----- DATA FOR THIS EXERCISE -----
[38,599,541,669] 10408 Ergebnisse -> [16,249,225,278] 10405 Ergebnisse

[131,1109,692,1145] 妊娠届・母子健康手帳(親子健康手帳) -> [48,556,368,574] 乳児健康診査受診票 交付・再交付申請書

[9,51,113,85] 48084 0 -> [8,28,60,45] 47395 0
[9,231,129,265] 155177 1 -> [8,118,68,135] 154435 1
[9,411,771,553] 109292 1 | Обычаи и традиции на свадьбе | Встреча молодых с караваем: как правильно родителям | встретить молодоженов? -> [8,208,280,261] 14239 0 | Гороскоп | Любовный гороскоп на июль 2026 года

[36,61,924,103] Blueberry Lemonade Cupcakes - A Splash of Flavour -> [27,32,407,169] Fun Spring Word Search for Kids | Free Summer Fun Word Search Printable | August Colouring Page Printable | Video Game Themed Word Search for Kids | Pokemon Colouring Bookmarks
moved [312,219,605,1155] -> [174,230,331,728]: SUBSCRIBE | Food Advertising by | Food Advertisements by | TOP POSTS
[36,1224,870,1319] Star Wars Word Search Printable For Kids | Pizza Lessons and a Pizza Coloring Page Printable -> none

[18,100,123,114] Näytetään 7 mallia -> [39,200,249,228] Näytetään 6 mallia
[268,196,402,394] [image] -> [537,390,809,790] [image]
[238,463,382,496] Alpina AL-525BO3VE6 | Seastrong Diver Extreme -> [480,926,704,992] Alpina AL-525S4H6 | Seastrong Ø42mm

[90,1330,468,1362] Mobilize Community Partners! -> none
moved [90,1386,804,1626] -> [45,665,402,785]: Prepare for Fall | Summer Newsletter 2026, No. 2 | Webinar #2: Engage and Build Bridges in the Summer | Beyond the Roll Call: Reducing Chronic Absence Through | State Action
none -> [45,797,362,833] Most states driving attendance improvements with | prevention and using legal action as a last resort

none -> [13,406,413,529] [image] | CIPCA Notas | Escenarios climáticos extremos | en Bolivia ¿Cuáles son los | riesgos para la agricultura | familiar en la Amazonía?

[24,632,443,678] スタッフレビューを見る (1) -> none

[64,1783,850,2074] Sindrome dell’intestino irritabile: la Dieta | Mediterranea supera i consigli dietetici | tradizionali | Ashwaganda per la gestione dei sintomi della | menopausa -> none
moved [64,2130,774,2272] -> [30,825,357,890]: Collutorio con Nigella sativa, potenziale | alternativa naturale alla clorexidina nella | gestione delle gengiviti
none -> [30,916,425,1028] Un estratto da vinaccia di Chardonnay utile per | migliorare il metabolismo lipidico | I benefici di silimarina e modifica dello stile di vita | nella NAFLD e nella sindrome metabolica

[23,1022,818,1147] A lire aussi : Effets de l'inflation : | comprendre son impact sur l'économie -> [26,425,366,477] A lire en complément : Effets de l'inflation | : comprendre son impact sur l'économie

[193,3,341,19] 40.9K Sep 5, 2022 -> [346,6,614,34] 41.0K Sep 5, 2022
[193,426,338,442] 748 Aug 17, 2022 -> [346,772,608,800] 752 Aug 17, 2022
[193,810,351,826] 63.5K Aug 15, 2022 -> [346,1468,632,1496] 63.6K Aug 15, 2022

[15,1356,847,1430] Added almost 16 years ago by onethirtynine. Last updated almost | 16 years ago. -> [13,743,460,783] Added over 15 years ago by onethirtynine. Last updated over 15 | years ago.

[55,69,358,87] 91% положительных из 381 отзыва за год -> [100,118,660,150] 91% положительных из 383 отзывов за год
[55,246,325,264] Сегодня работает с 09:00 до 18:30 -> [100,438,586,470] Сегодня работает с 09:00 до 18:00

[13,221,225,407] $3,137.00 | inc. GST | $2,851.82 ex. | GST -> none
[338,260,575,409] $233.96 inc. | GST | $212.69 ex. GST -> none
-----
TASK OBJECTIVE —
Every line of the entries that includes "nella" must be copied into the answer.

RESULT —
moved [64,2130,774,2272] -> [30,825,357,890]: Collutorio con Nigella sativa, potenziale | alternativa naturale alla clorexidina nella | gestione delle gengiviti
none -> [30,916,425,1028] Un estratto da vinaccia di Chardonnay utile per | migliorare il metabolismo lipidico | I benefici di silimarina e modifica dello stile di vita | nella NAFLD e nella sindrome metabolica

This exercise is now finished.